• _WHAT TO PRODUCE_
What is needed is an exact copy of every line from the one with "- We hope to" to the end of the entries below, without the pictures.

• _RECORDS SHOWN_
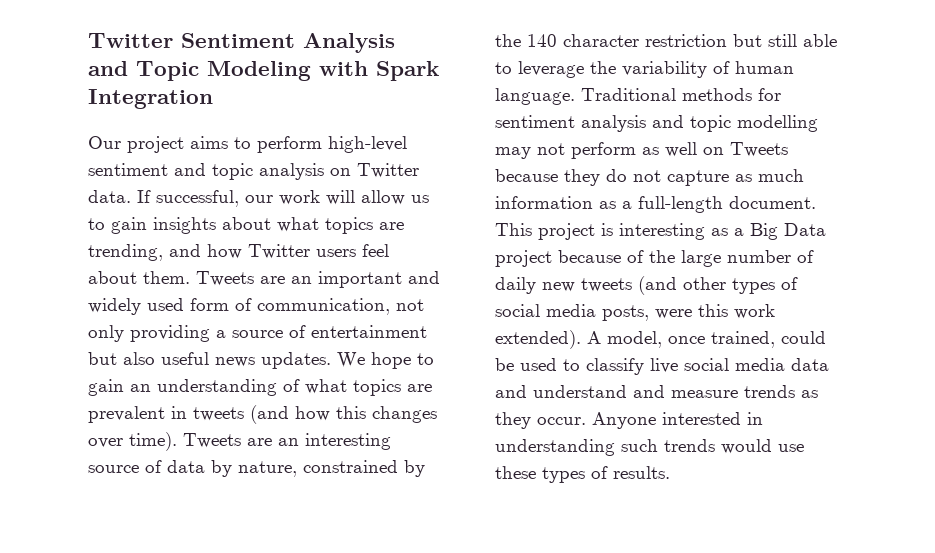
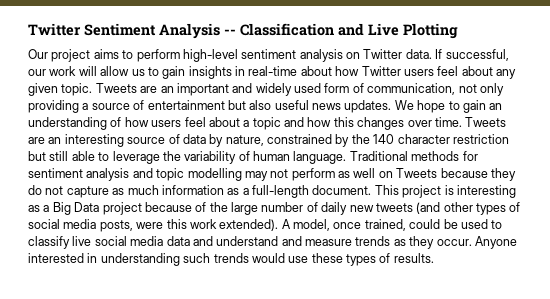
- Twitter Sentiment Analysis and Topic Modeling with Spark Integration
+ Twitter Sentiment Analysis -- Classification and Live Plotting
- Our project aims to perform high-level sentiment and topic analysis on Twitter data.
+ Our project aims to perform high-level sentiment analysis on Twitter data.
- If successful, our work will allow us to gain insights about what topics are trending, and how Twitter users feel about them.
+ If successful, our work will allow us to gain insights in real-time about how Twitter users feel about any given topic.
- We hope to gain an understanding of what topics are prevalent in tweets (and how this changes over time).
+ We hope to gain an understanding of how users feel about a topic and how this changes over time.

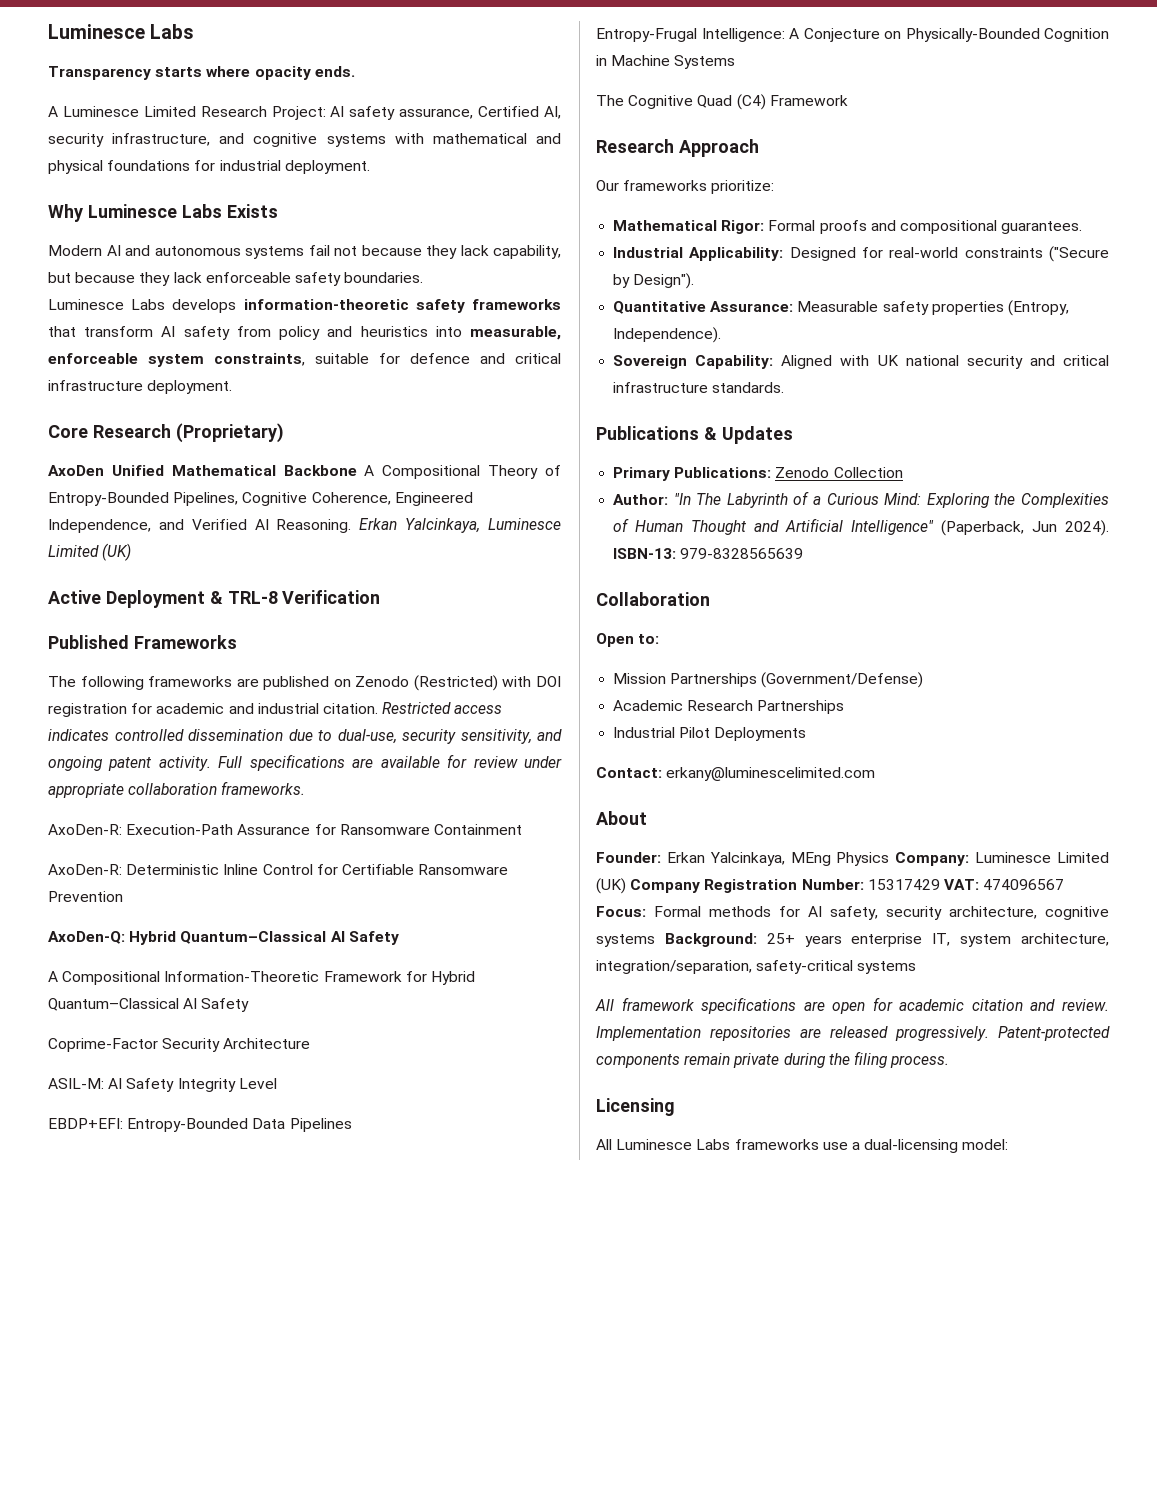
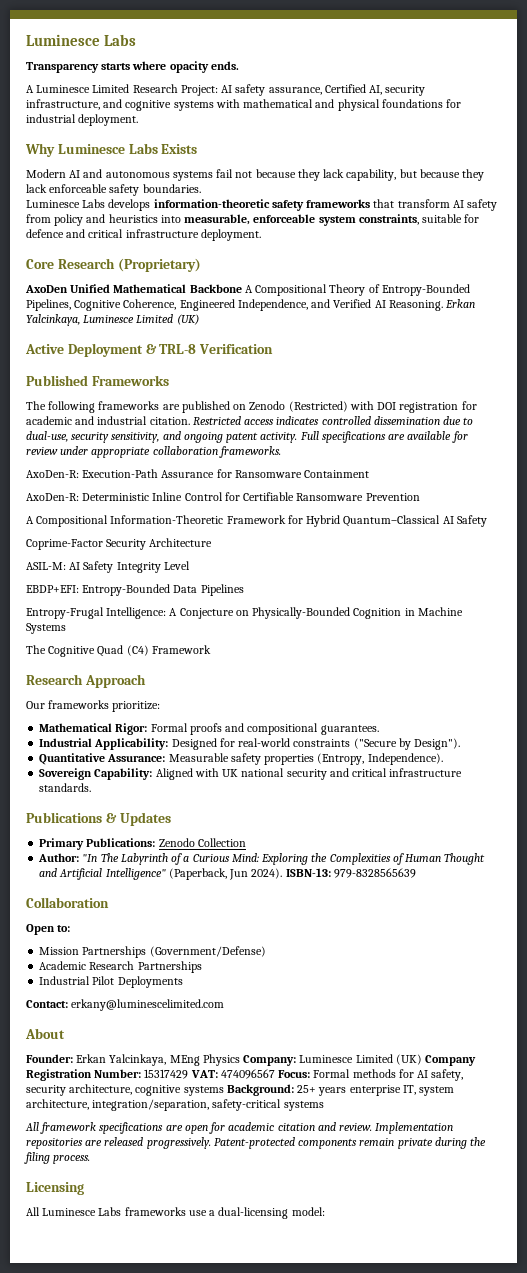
- AxoDen-Q: Hybrid Quantum–Classical AI Safety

• _THE ANSWER_
- We hope to gain an understanding of what topics are prevalent in tweets (and how this changes over time).
+ We hope to gain an understanding of how users feel about a topic and how this changes over time.

- AxoDen-Q: Hybrid Quantum–Classical AI Safety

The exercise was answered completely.